San Francisco is moving toward those marks. In 1990, when the city first began reporting diversion, the rate was 35 percent. In 2007, it was 72 percent, up two percentage points from 2006. Mayor Gavin Newsom attributes the recent gain to the implementation of a 2006 ordinance requiring the recycling of construction and demolition (C&D) debris. “By requiring builders to recycle debris from construction projects, we were able to divert tens of thousands of new tons of material away from the landfill,” Newsom said in a prepared statement.
Aiming for its 2010 goal of 75 percent diversion, San Francisco is now requiring residents and businesses to sign up for recycling and composting services (see “It's Required”).
In Seattle, zero waste means capping the amount of landfilled waste at the 2006 level of 440,000 tons per year. Seattle's plan for reaching the goal includes five components. First, the city has begun to collect and compost food waste. “We have begun collecting food wastes from all single-family residences, and we're piloting programs for multifamily facilities and commercial businesses,” says City Councilmember Richard Conlin.
Second, the city is making progress in developing C&D debris recycling plans, Conlin says.
The third component calls for improving the recycling capabilities at the city's two transfer stations.
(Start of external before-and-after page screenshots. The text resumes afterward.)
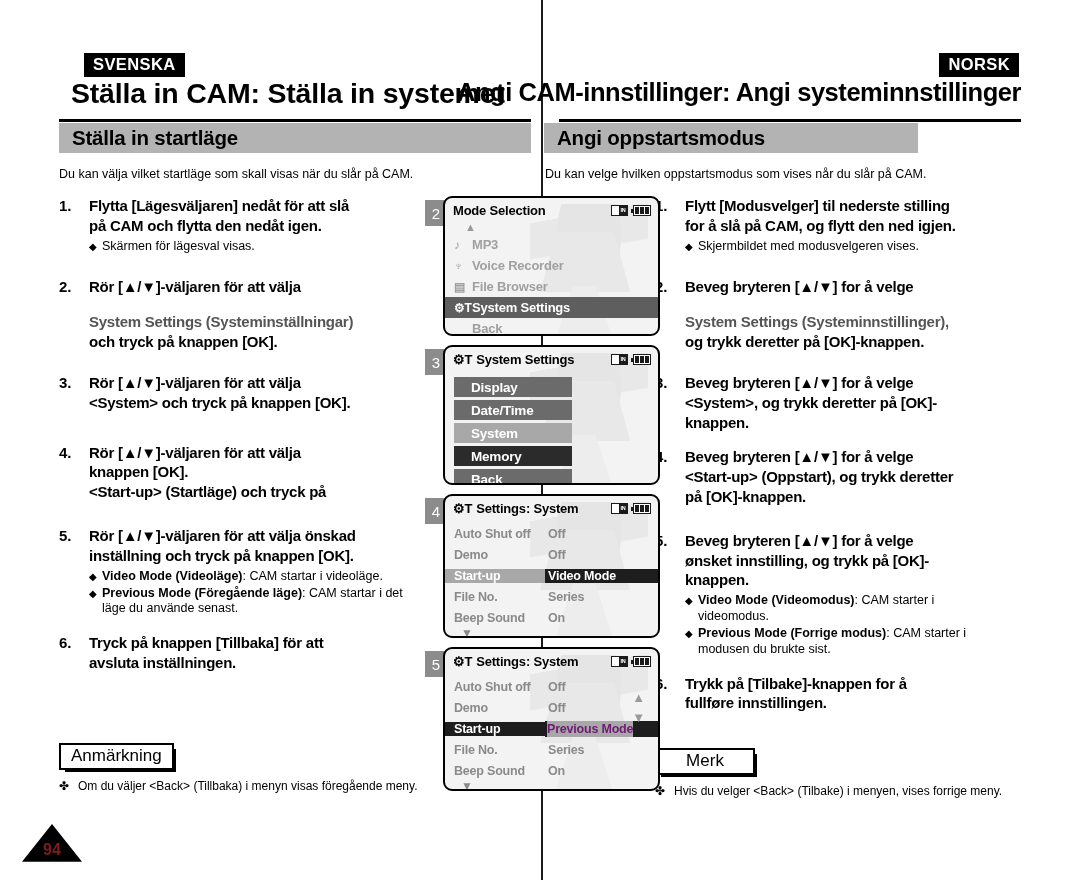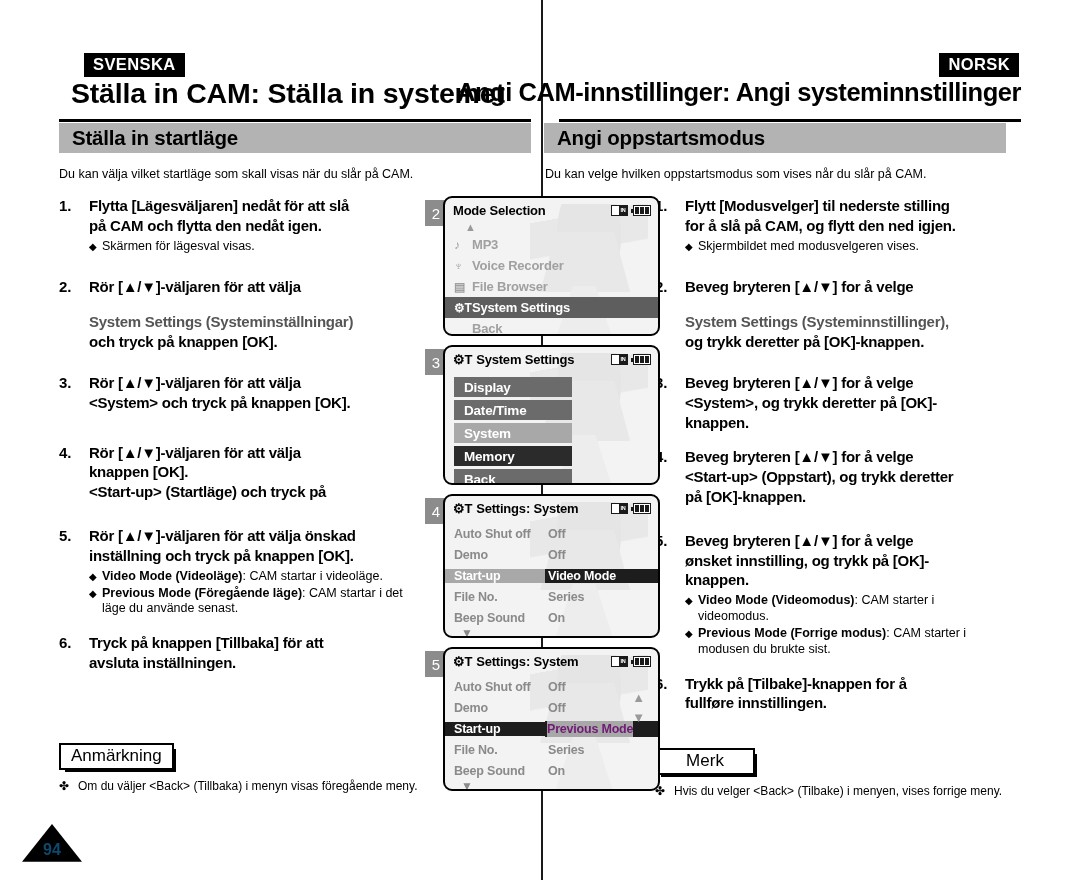--- a/index.html
+++ b/index.html
@@ -65,7 +65,7 @@
     letter-spacing:-0.2px;
   }
   .banner-sv { left:59px; width:472px; }
-  .banner-no { left:1px; width:462px; }
+  .banner-no { left:1px; width:374px; }
 
   .section-intro {
     position:absolute; top:167px;

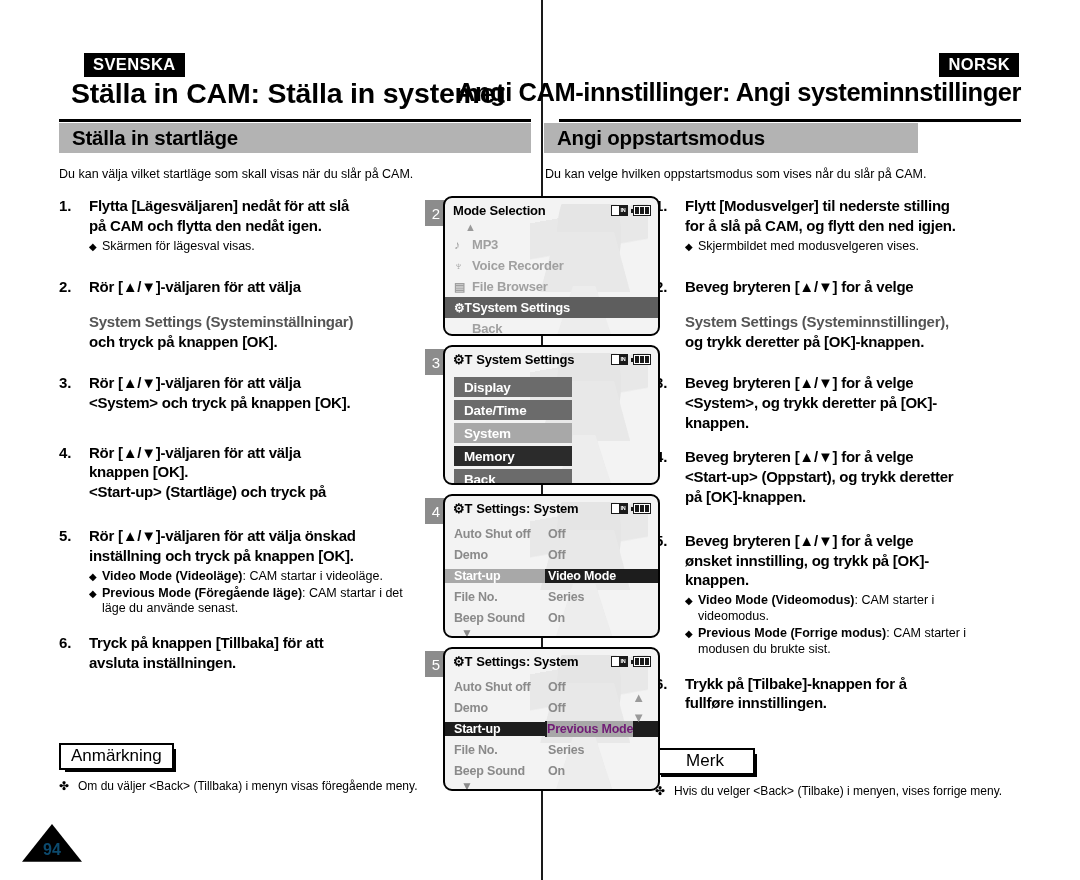--- a/index.html
+++ b/index.html
@@ -254,7 +254,7 @@
   .blk-list { padding:6px 0 0 9px; }
   .blk-row {
     width:118px; height:20px; margin-bottom:3px;
-    display:flex; align-items:center; padding-left:10px;
+    display:flex; align-items:center; padding-left:17px;
     font-size:13.5px; font-weight:bold; color:#fff;
     background:#6b6b6b; letter-spacing:-0.2px;
   }

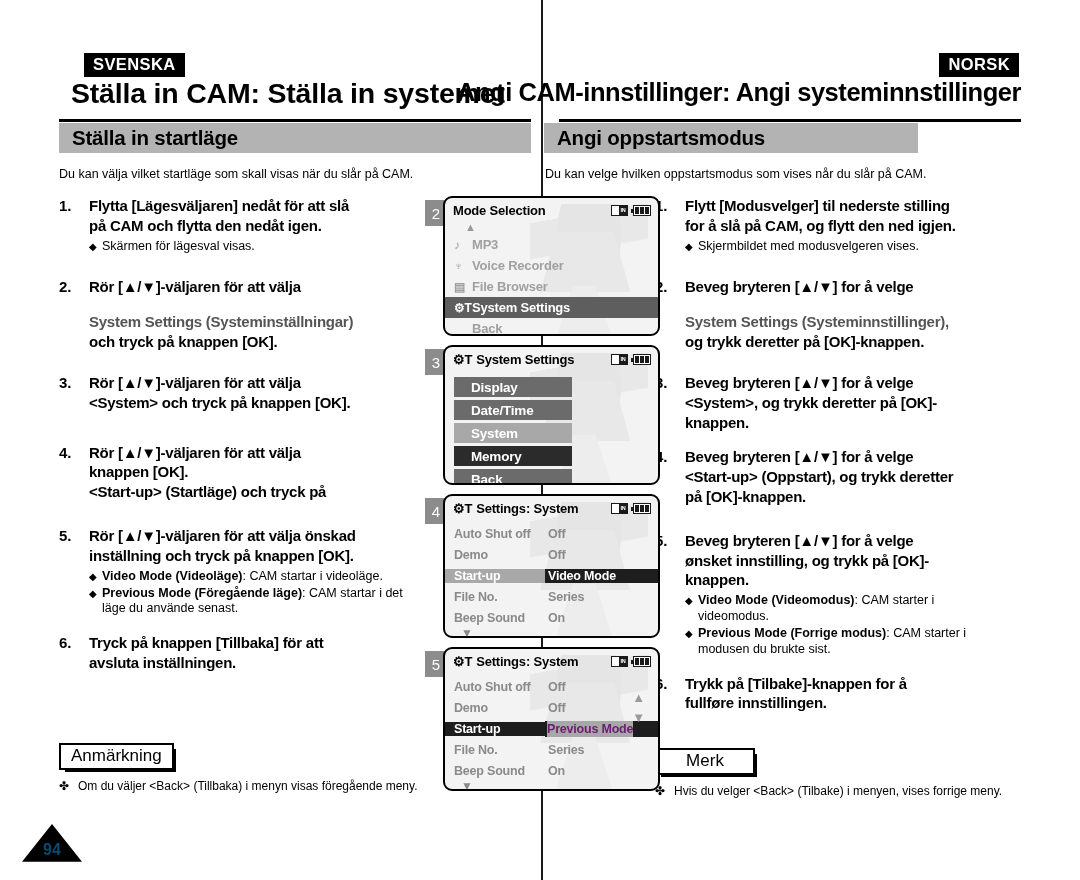--- a/index.html
+++ b/index.html
@@ -145,7 +145,7 @@
   }
   .page-badge .num {
     position:absolute; left:0; right:0; top:17px;
-    text-align:center; color:#0c4a6e;
+    text-align:center; color:#7f1d1d;
     font-weight:bold; font-size:16px;
   }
Plans to renovate both facilities are in the works now. Fourth, the city has banned polystyrene foam food containers and placed a fee on shopping bags on an upcoming referendum ballot. And finally, the city has implemented a $100,000 fund designed to match funds spent by community recycling initiatives.
In the Beginning
While some cities have been working on zero waste initiatives for years, others are just starting. In January, Austin, Texas, adopted a zero-waste goal and retained a consultant to develop a master plan to implement the program. “We're at the beginning of this,” says Jessica King, the sustainability administrator in Austin's Solid Waste Services Department. “We have a policy that sets a goal of 90 percent diversion. Now we're working on a master plan that will develop the infrastructure.”
The city is considering many of the tactics in use in communities on the West Coast including, food and green waste composting, residential and commercial recycling, C&D debris recycling, and working to reduce food packaging and supermarket bags.
But the supporting infrastructure for these programs is in its infancy. For instance, the city promotes residential recycling by operating a “pay as you throw” program under which it charges for trash collection but picks up recycling bins free of charge. But few recyclers operate in Texas, thanks to the state's long history of landfilling. “We've begun to encourage recyclers to come here,” King says. In addition, the markets for Austin's recyclables have yet to be developed.
Another problem: While the city collects residential recyclables and trash, eight to 10 companies contract to collect commercial trash. “One of our jobs now is to make sure these haulers agree with the city's goals and promote recycling,” King says. “But we have to do that without disrupting their ability to earn profits. Again, that means developing recycling markets and talking to the commercial businesses about participating in the program.”
While the zero-waste movement has been developing for years in cities around the country, it remains relatively limited. But as landfill space becomes more expensive, as the cost of mining virgin materials continues to increase, as the need to conserve forests rather than cut them down grows more pressing and as the risks of global warming surge, zero-waste programs could take precedence in more and more communities.
Michael Fickes is a Westminster, Md.-based contributing writer.